Dans le rapport de notre collègue Le Bouillonnec, nous pouvons lire, page 21 : « Cette interdiction de toute instruction du ministre de la Justice à l’occasion d’affaires individuelles revêt une valeur symbolique d’autant plus forte qu’elle consacre la volonté du législateur de garantir l’impartialité des décisions des magistrats du parquet et de mettre fin au soupçon – qui trop souvent mine la confiance que les citoyens placent dans l’institution judiciaire – dans le déroulement des procédures judiciaires et notamment pénales. »

Mais le soupçon n’est pas appuyé sur des faits. Il est porté peut-être par des discours politiques qui contribuent à alimenter ces rumeurs…

Mme Christiane Taubira, garde des sceaux. Les vôtres !

M. Xavier Breton. …en connivence avec certains pouvoirs médiatiques. Il vaut mieux dire la vérité, plutôt que d’avoir des instructions qui vont se donner par en dessous,…

M. Marc Le Fur. Exactement !

M. Xavier Breton. …de manière oblique et opaque, comme on a pu le voir dans des affaires récentes, avec des prisonniers politiques qui ont pu être libérés hier, ce qui montre que nous n’avons pas de leçons à recevoir dans ce domaine. (Exclamations sur les bancs du groupe SRC.)

M. Sébastien Denaja. Des prisonniers politiques !

Mme Anne-Yvonne Le Dain et Mme Elisabeth Pochon. C’est indécent !

Mme la présidente. La parole est à M. Nicolas Dhuicq, pour soutenir l’amendement n° 54.

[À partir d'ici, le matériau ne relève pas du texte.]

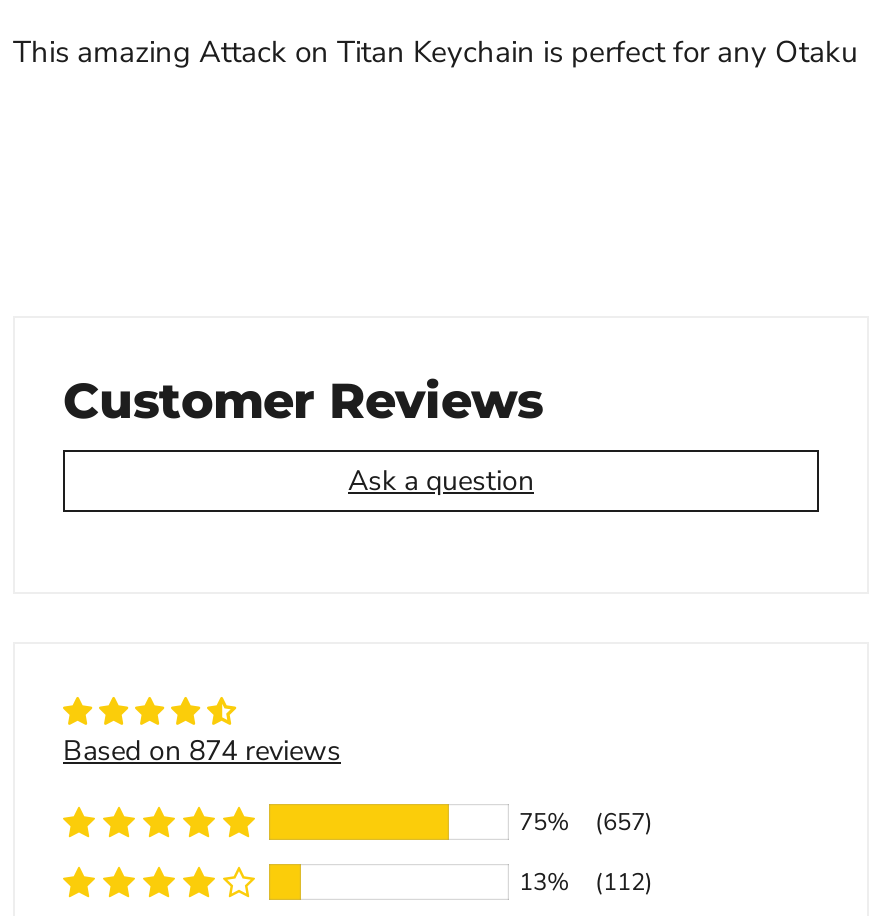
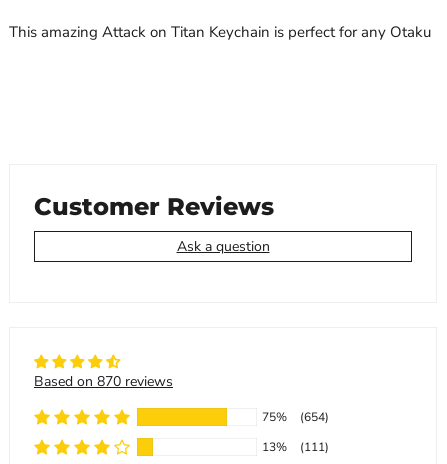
- Based on 874 reviews
+ Based on 870 reviews

- 75% (657)
+ 75% (654)

- 13% (112)
+ 13% (111)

M. Nicolas Dhuicq. Dans votre souci de pureté absolue et de transparence extrême, vous êtes en train de mettre en place un système totalitaire (Exclamations sur les bancs du groupe SRC) qui opprime la pensée et qui opprimera toute pensée différente qui sera traitée de déviante, d’incorrecte ou de politiquement irrecevable, comme vous savez très bien le faire. Je l’ai dit à l’occasion d’autres textes : le drame, c’est que c’est la démocratie qui met en place le système totalitaire.

De deux choses l’une : Soit il faut extraire la fonction du garde des sceaux de l’exécutif et du Gouvernement, comme l’évoquait Georges Fenech, pour créer une espèce d’entité idéale qui serait totalement coupée du pouvoir politique – mais que faisons-nous alors dans cet hémicycle et, en agissant ainsi, ne prenons-nous pas le risque que le peuple soit encore plus coupé de sa justice, puisque les représentants de la nation que nous sommes n’auraient plus, à terme, leur mot à dire sur les affaires relatives à la justice ? Soit vous avez très peu confiance dans votre autorité et dans celle magistrats au point qu’il faudrait que des instructions soient transmises en sous-main.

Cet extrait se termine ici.